Томми, словно ужаленный, развернулся и оказался лицом к лицу с инспектором Мэрриотом. Инспектор сидел за соседним столиком, ковыряя вилкой омлет.
— Частенько захожу сюда пообедать, — объяснил он. — Как я уже сказал, мы вас выслушаем, да еще как! Я, честно говоря, уже выслушал. Должен признаться, нам и самим не слишком-то нравились эти персонажи из «Дикобраза». Были у нас кое-какие подозрения насчет их семейки, но и только. Не по зубам они нам были, и все тут. А уж когда арестовали Дорис Эванс, то и от подозрений мало что осталось. Теперь, спасибо вам, устроим очную ставку Холлаби-младшего с Дорис Эванс и посмотрим, узнает ли она его. Сильно подозреваю, что все-таки узнает. Лихо вы разгадали этот фокус с голубым костюмом! Я уж прослежу, чтобы непревзойденным детективам Бланта зачлось это дело.
— Инспектор, вы прелесть! — воскликнула Таппенс.
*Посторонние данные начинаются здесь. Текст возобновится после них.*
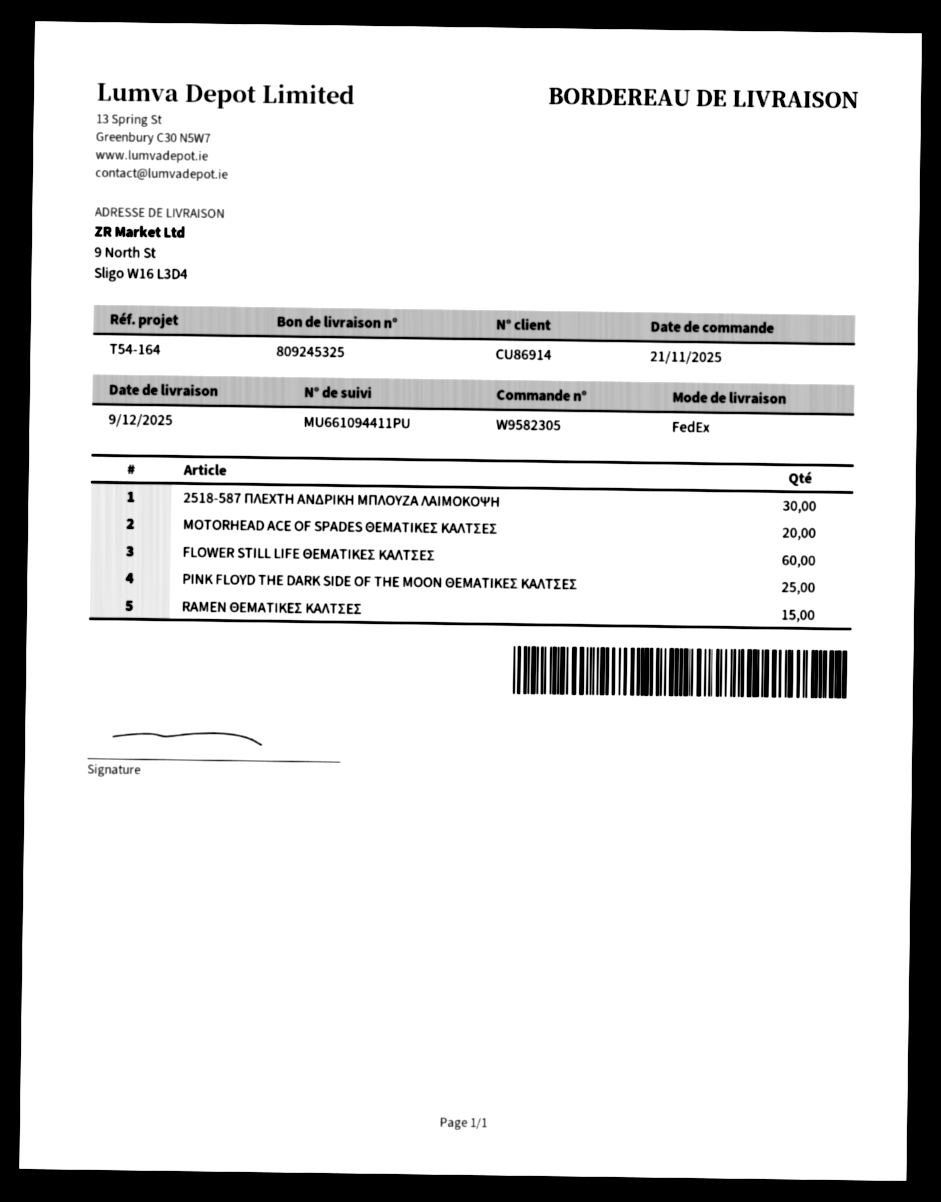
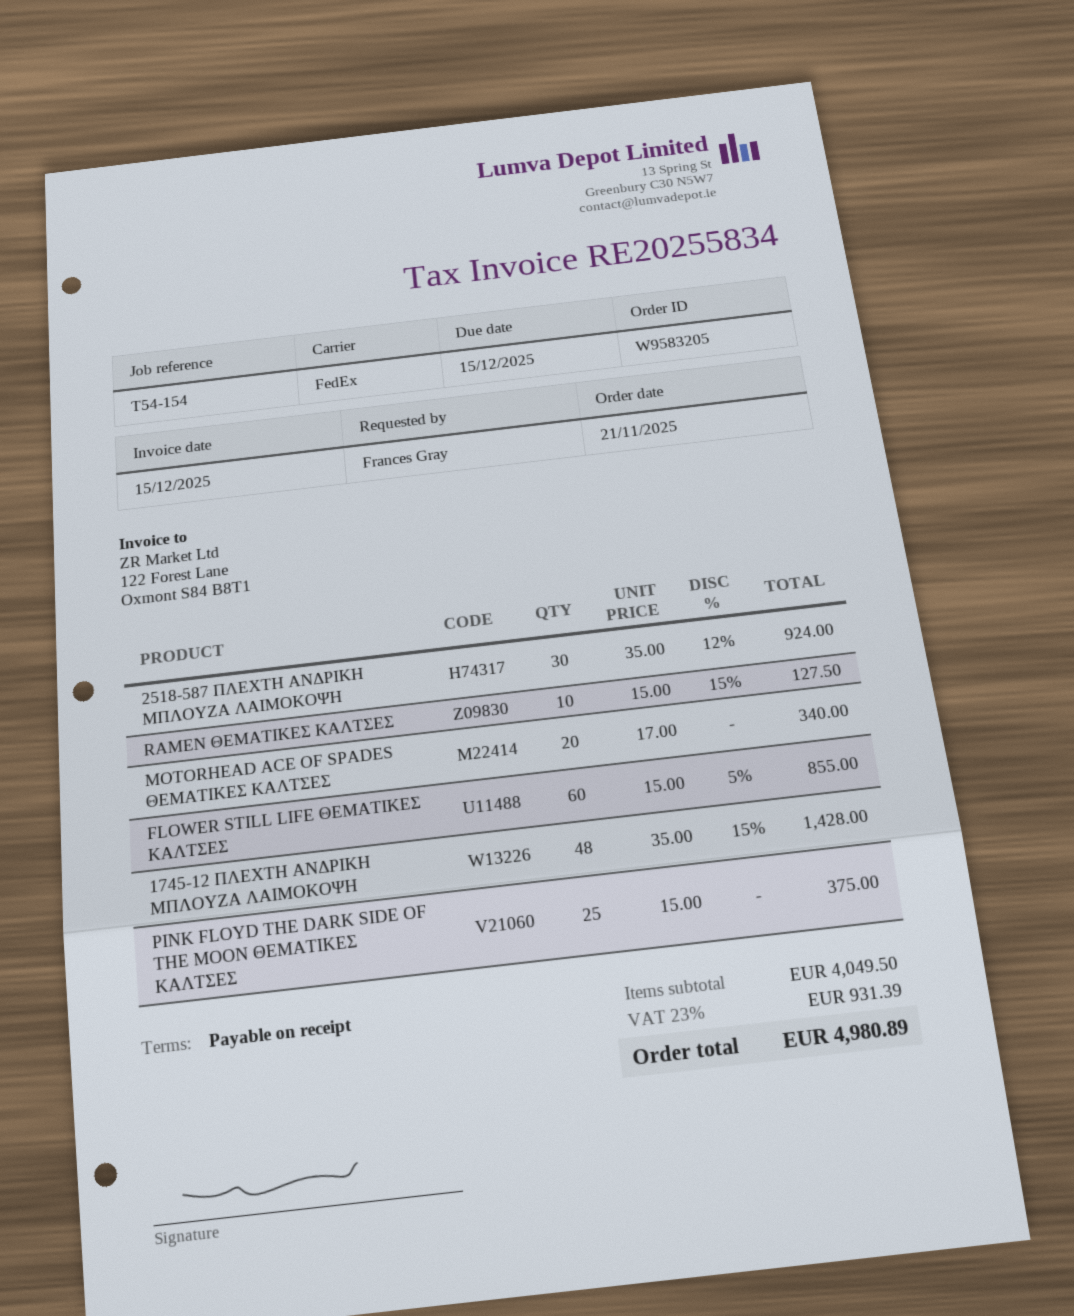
order number: W9582305 -> W9583205
reference: T54-164 -> T54-154
RAMEN ΘΕΜΑΤΙΚΕΣ ΚΑΛΤΣΕΣ: 15 -> 10
1745-12 ΠΛΕΧΤΗ ΑΝΔΡΙΚΗ ΜΠΛΟΥΖΑ ΛΑΙΜΟΚΟΨΗ: none -> 48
— Мы в Скотленд-Ярде весьма высокого мнения о вас обоих, — невозмутимо продолжил инспектор. — Вы бы удивились, узнай, насколько высокого. Кстати, сэр, могу я спросить вас, что это за обрывок веревки вы все вертите?
— Пустяки, — ответил Томми, поспешно пряча бечевку в карман. — Так, скверная привычка. И не смотрите так на молоко с булочкой! Я на диете. Расстройство пищеварения на нервной почве. Подлинный бич бизнесменов!
— А! — отозвался инспектор. — Я просто подумал, может вы, тоже читали… Да нет, ерунда.
Однако в глазах его мелькнул озорной огонек.